SANTO DOMINGO, RD.–El legado del destacado lanzador zurdo Johnny Rafael Olivo Tavárez quedará inmortalizado con su elección al Salón de la Fama del Deporte Dominicano, un reconocimiento que honra su brillante trayectoria con la Selección Nacional de Béisbol.
- Recomendamos leer: Ministro Ito Bisonó acelera entrega de obras deportivas;…
Olivo, nativo de Santiago, recibirá la exaltación durante el 60 Ceremonial del Pabellón de la Fama, que se celebrará el domingo 15 de noviembre a las 10:00 de la mañana en el auditorio del Centro Olímpico Juan Pablo Duarte.
El presidente del Comité Permanente del Pabellón de la Fama, doctor Dionisio Guzmán, anunció la elección y destacó que el exlanzador integra un grupo especial de atletas que brillaron antes de la década de los 90, en el marco del 60 aniversario de la institución.

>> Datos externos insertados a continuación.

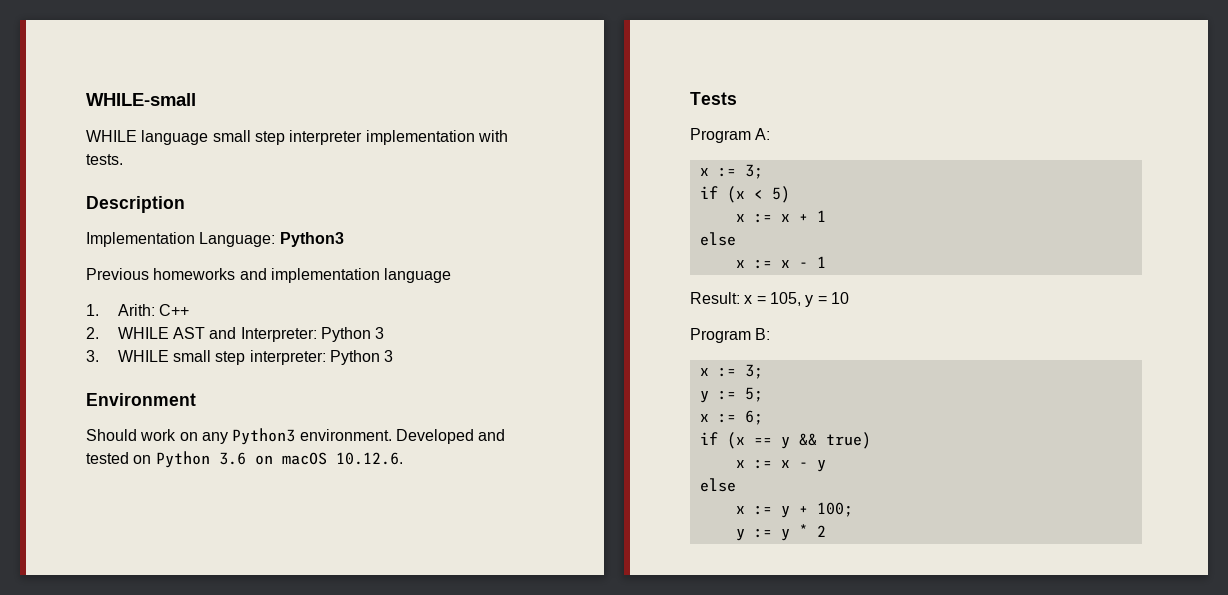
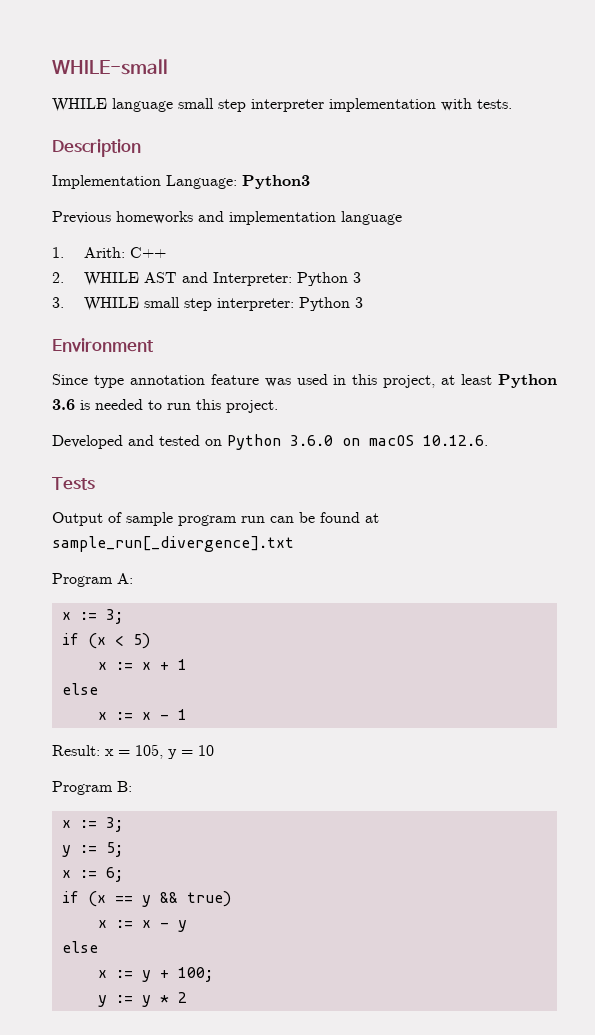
- Should work on any Python3 environment. Developed and tested on Python 3.6 on macOS 10.12.6.
+ Since type annotation feature was used in this project, at least Python 3.6 is needed to run this project.
+ Developed and tested on Python 3.6.0 on macOS 10.12.6.
+ Output of sample program run can be found at sample_run[_divergence].txt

Considerado uno de los mejores serpentineros zurdos en la historia del béisbol amateur dominicano, Olivo dejó una huella imborrable en el escenario internacional, donde acumuló cerca de 20 victorias y conquistó cinco medallas de oro con la selección nacional, incluyendo dos en eventos oficiales.
Entre sus mayores logros se destacan actuaciones memorables en los Juegos Centroamericanos y del Caribe y los Juegos Panamericanos, siendo pieza clave en la obtención de la medalla de plata en San Juan 1979. En ese evento, fue reconocido como el Mejor Lanzador Zurdo y seleccionado al equipo Todos Estrellas.
Su consagración llegó en 1982, cuando lideró a la República Dominicana a una histórica medalla de oro en los Juegos Centroamericanos y del Caribe celebrados en La Habana, tras vencer a la poderosa selección de Cuba en su propio terreno, en un partido que quedó marcado como uno de los momentos más icónicos del béisbol dominicano.
A lo largo de su carrera, Olivo también logró importantes victorias ante selecciones de alto nivel como Estados Unidos, Venezuela y Canadá, además de superar en múltiples ocasiones al conjunto cubano, considerado una potencia mundial en esa época.
El santiaguero tuvo una carrera de 23 años en el béisbol superior, incluyendo 14 como abridor de la selección nacional. Su primera participación con el equipo dominicano se remonta a 1974.
Johnny Olivo nació el 12 de enero de 1953 en Gurabo y falleció el 19 de septiembre de 2000, tras dejar un legado que hoy ocupa un lugar fundamental en la historia del deporte dominicano.
Con su elección, se une a otras figuras destacadas previamente anunciadas como Winston Royal (baloncesto), Domingo Saint Hilaire (propulsor), Ricardo Joseph (béisbol profesional) y José Ramón Reyes (taekwondo), consolidando una clase histórica en el Pabellón de la Fama.
La exaltación de Olivo representa un justo homenaje a una carrera ejemplar y a un atleta que defendió con orgullo los colores de la República Dominicana en los más altos escenarios del béisbol internacional.